Explore your options to make an informed decision regarding your previous employer’s retirement accounts

In January 2018, the Bureau of Labor Statistics {BLS} reported that the median employee tenure was 4.3 years for men and 4.0 years for women. So the average employee stays at a job typically less than five years, and according to BLS, people have about 12 different employers throughout their working lifetime. In these natural transitions, many people find themselves wondering what to do with a 401(k) (or another type of retirement account) from a previous employer. Moreover, there are those who have multiple 401(k) accounts drifting out there from several former employers. It's essential to understand your options so you can make an informed decision to help you make the most of your financial future.

For those who have 401(k) account(s) left behind, most likely you have little control of it right now because where it's located, it is subject to that company's specific 401(k) rules, guidelines, and investment options. You may not be paying very close attention to how it's performing or know if there's possible room for improvement. 401(k) plans have a limited lineup of investments chosen by the plan administrator. How your old 401(k) was set up may have been with the intention that it was a good fit for a large, varying group of employees and it's not likely a plan tailored to your specific financial needs or goals.

To take control of your financial future, it's essential to take some time to consider the options available to you if your goal is to get the most out of your hard earned savings. Consider the pros and cons of the methods below to help you determine which may be a good fit for you.

1. Distribute and Keep the Cash from the 401(k). Unless you are dealing with the unfortunate event of a severe financial setback where you need the funds immediately, there's an excellent chance you're going to want to avoid this option. Those who choose this decision can be subject to losing 20%+ of their funds due to federal (and state) income taxes on the taxable portion of the amount distributed, and a 10% penalty for early withdrawal may apply if you are under age 55 when you retire or terminate service. (penalty exceptions may apply, and how much you “donate” to the IRS is dependent on your tax bracket and age). If your plan's balance is under $5,000 currently, you may have to collect a check from them as low balances can be subject to forced cash out when you leave employment. When this takes place, the company will follow an IRS mandatory withholding procedure, which assesses a 20% tax on the 401(k) balance. A mandatory withholding happens whether you may actually owe money or not and regardless of the size of the balance. There is a possibility of receiving the 20% back (or some of it back) in a tax refund, but this depends on each person's specific tax circumstance. Keep in mind that you will lose the opportunity cost and purchasing power on that 20% until tax season with these IRS withholding guidelines, which may not allow you to make the best use of your financial resources. When I ask people in introductory financial planning meetings what their biggest financial mistake they ever made was, cashing out an old retirement plan comes up as a common regret.

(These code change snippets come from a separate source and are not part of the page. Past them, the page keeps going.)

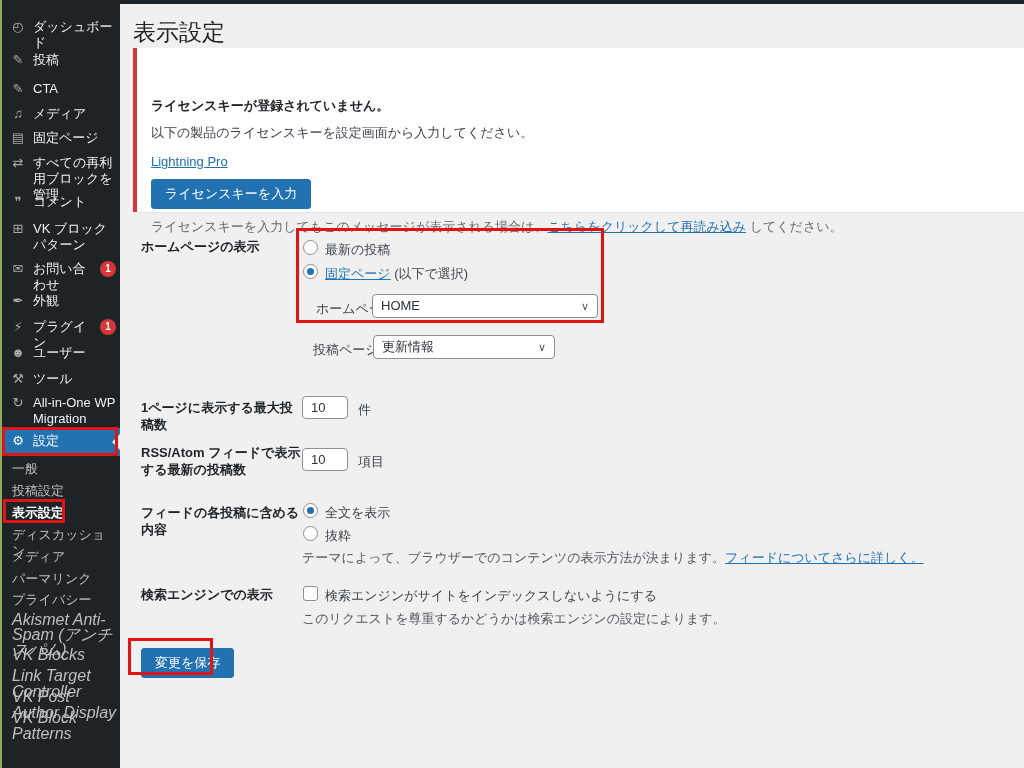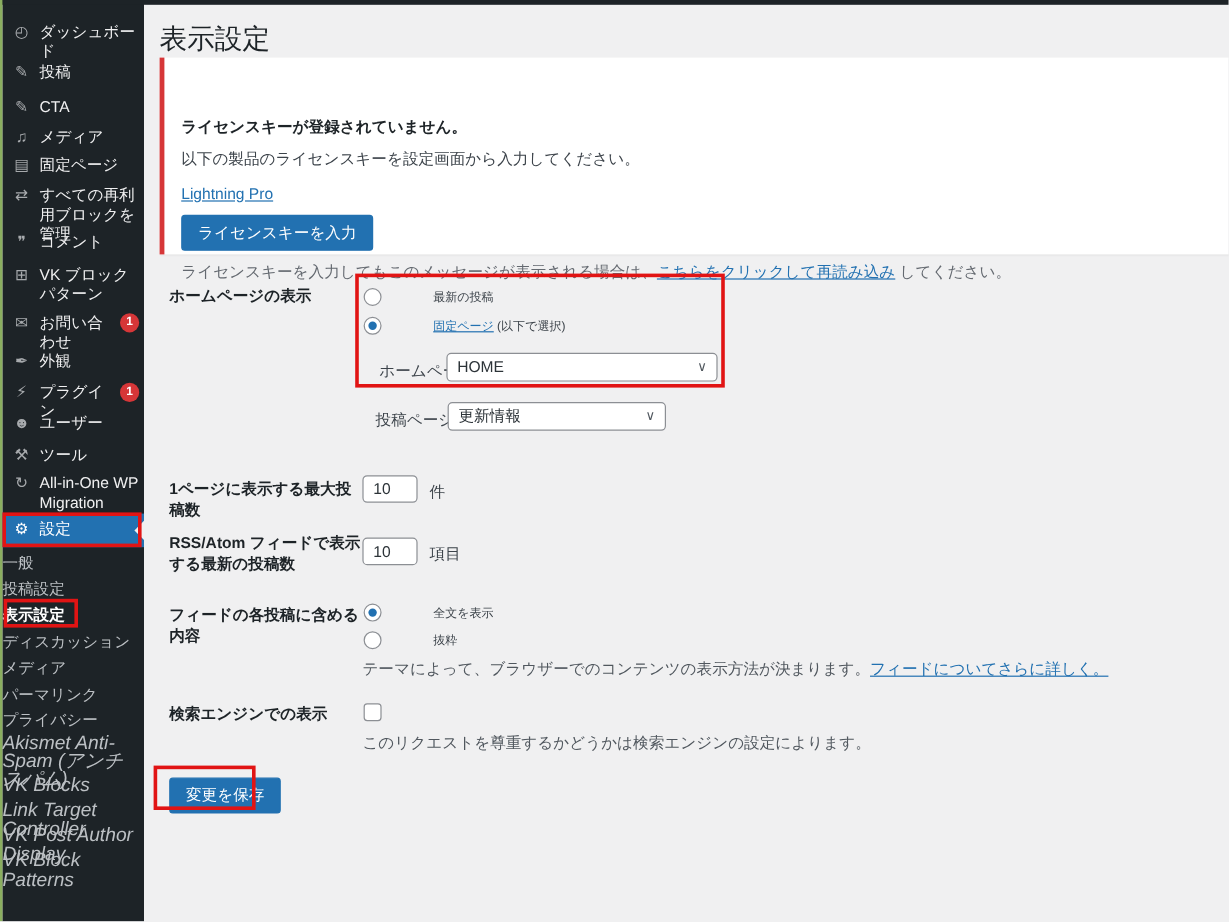"最新の投稿" .opt-label { font-size: 10px -> 13px; margin-left: 36px -> none }
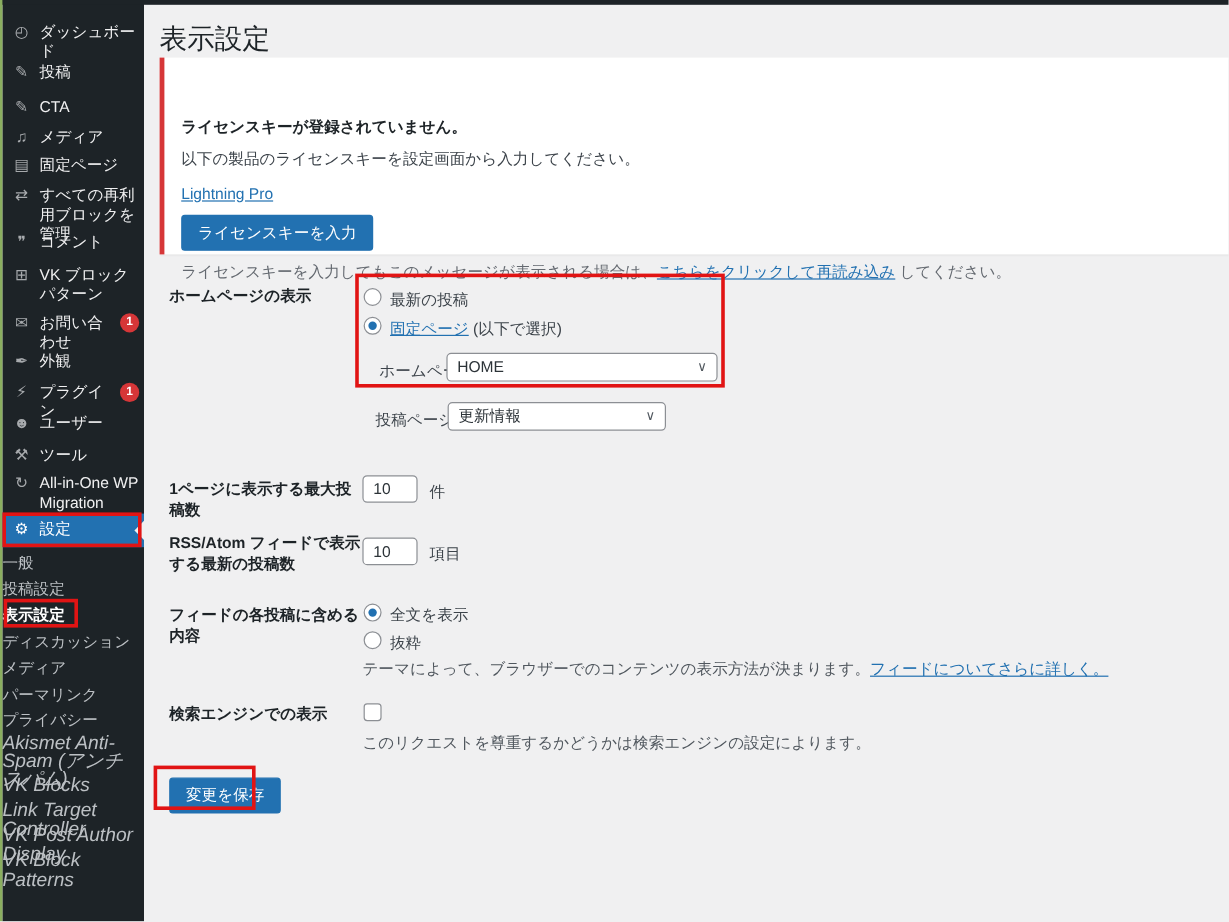"一般" .smi { padding: 2px 2px 2px 0 -> 2px 2px 2px 10px }
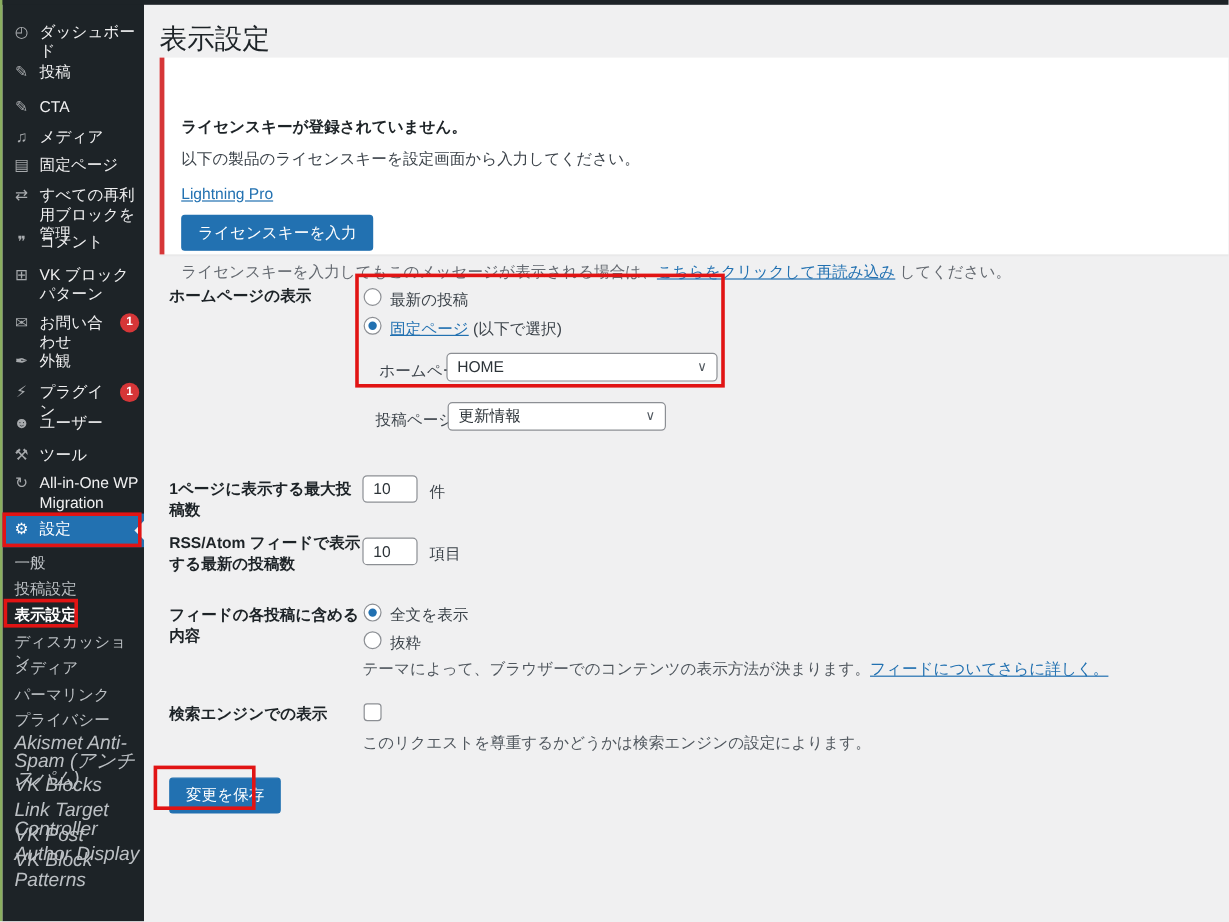"検索エンジンがサイトをインデックスしないようにする" span.opt-label { html: none -> <span>検索エンジンがサイトをインデックスしないようにする</span> }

2. Transfer Assets to a New Employer's Retirement Plan. For someone who is younger, with a long work time horizon, and who do not want to have to juggle multiple accounts, this could be ideal. Transferring your old 401(k) to the new employer's plan may also be a right choice for those who feel as though retirement is too far off to put much thought into and are not ready to work with a financial planner. Consolidating your old plan with your new one can be a strategic approach to help simplify your financial life. Unlike the Cash Out distribution outlined in option 1, a transfer allows you to avoid the mandatory 20% tax withholding and potential early withdrawal penalties on distributions, and you will defer income taxes on your assets until you make withdrawals from your new employer’s plan. (assuming paperwork is correctly completed). As with the next option, you may have limited investment choices. It’s a good idea to review the investment options for both plans to determine if you think the transfer will likely provide advantageous options given your goals and risk tolerance.

3. Leave Assets in Previous Employer's Plan. When the plan allows and you meet current governmental limits to do so, sometimes you may think it best to leave your assets in the old 401(k). In some cases, while investment options are limited, there may be securities in that 401(k) plan that happen to be what you want to help you pursue your retirement savings goal to be able to make the jump at a specific age—and that’s great. Of course, it is still essential to carefully consider all your current options, especially if you happen to find a unique opportunity that works well for you. It may also be advantageous to call your old HR department to determine if added administration or participant fees have been shifted to you as this can be the case in some plans when you no longer work at the employer.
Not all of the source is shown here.